Before-and-after change data:

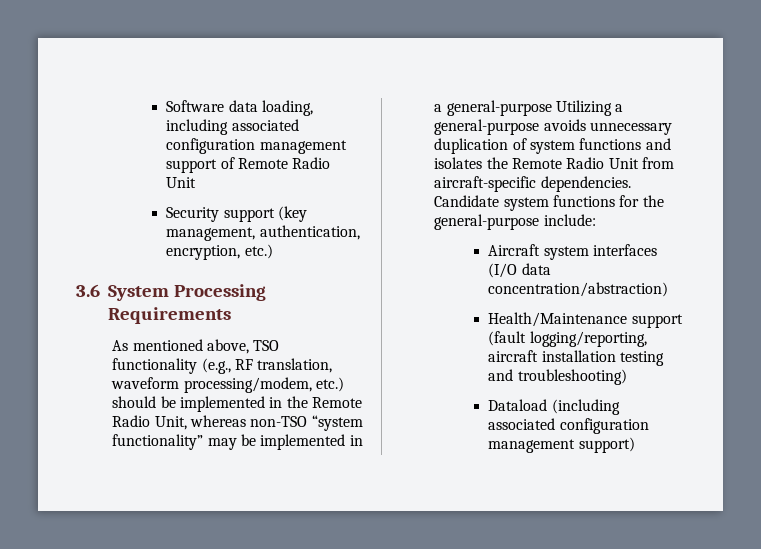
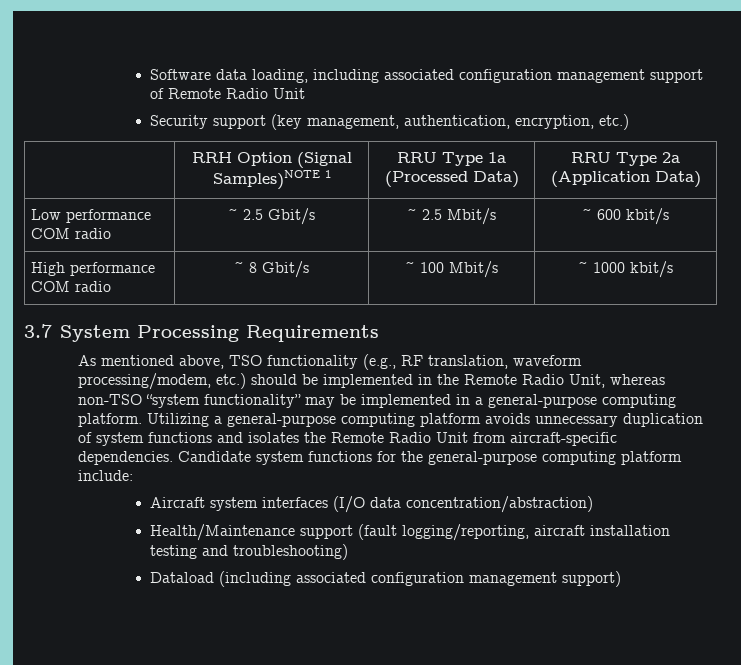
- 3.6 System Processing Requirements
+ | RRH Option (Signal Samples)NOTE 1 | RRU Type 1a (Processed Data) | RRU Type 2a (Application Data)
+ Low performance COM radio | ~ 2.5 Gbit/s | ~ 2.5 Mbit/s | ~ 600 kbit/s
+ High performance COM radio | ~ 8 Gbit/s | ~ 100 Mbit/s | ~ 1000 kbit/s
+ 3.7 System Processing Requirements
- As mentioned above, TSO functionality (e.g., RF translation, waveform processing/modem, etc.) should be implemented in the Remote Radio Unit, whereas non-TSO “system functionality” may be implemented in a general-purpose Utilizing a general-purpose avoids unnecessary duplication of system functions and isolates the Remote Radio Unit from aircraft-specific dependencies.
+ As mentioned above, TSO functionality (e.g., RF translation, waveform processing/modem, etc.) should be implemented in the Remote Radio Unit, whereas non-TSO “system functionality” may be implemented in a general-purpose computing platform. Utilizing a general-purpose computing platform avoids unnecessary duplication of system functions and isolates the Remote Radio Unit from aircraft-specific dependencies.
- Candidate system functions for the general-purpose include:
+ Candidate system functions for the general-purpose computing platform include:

◆ **YOUR ASSIGNMENT**
Exact output of each line above is wanted, without the pictures.

◆ **TASK SOLUTION**
- 3.6 System Processing Requirements
+ | RRH Option (Signal Samples)NOTE 1 | RRU Type 1a (Processed Data) | RRU Type 2a (Application Data)
+ Low performance COM radio | ~ 2.5 Gbit/s | ~ 2.5 Mbit/s | ~ 600 kbit/s
+ High performance COM radio | ~ 8 Gbit/s | ~ 100 Mbit/s | ~ 1000 kbit/s
+ 3.7 System Processing Requirements
- As mentioned above, TSO functionality (e.g., RF translation, waveform processing/modem, etc.) should be implemented in the Remote Radio Unit, whereas non-TSO “system functionality” may be implemented in a general-purpose Utilizing a general-purpose avoids unnecessary duplication of system functions and isolates the Remote Radio Unit from aircraft-specific dependencies.
+ As mentioned above, TSO functionality (e.g., RF translation, waveform processing/modem, etc.) should be implemented in the Remote Radio Unit, whereas non-TSO “system functionality” may be implemented in a general-purpose computing platform. Utilizing a general-purpose computing platform avoids unnecessary duplication of system functions and isolates the Remote Radio Unit from aircraft-specific dependencies.
- Candidate system functions for the general-purpose include:
+ Candidate system functions for the general-purpose computing platform include:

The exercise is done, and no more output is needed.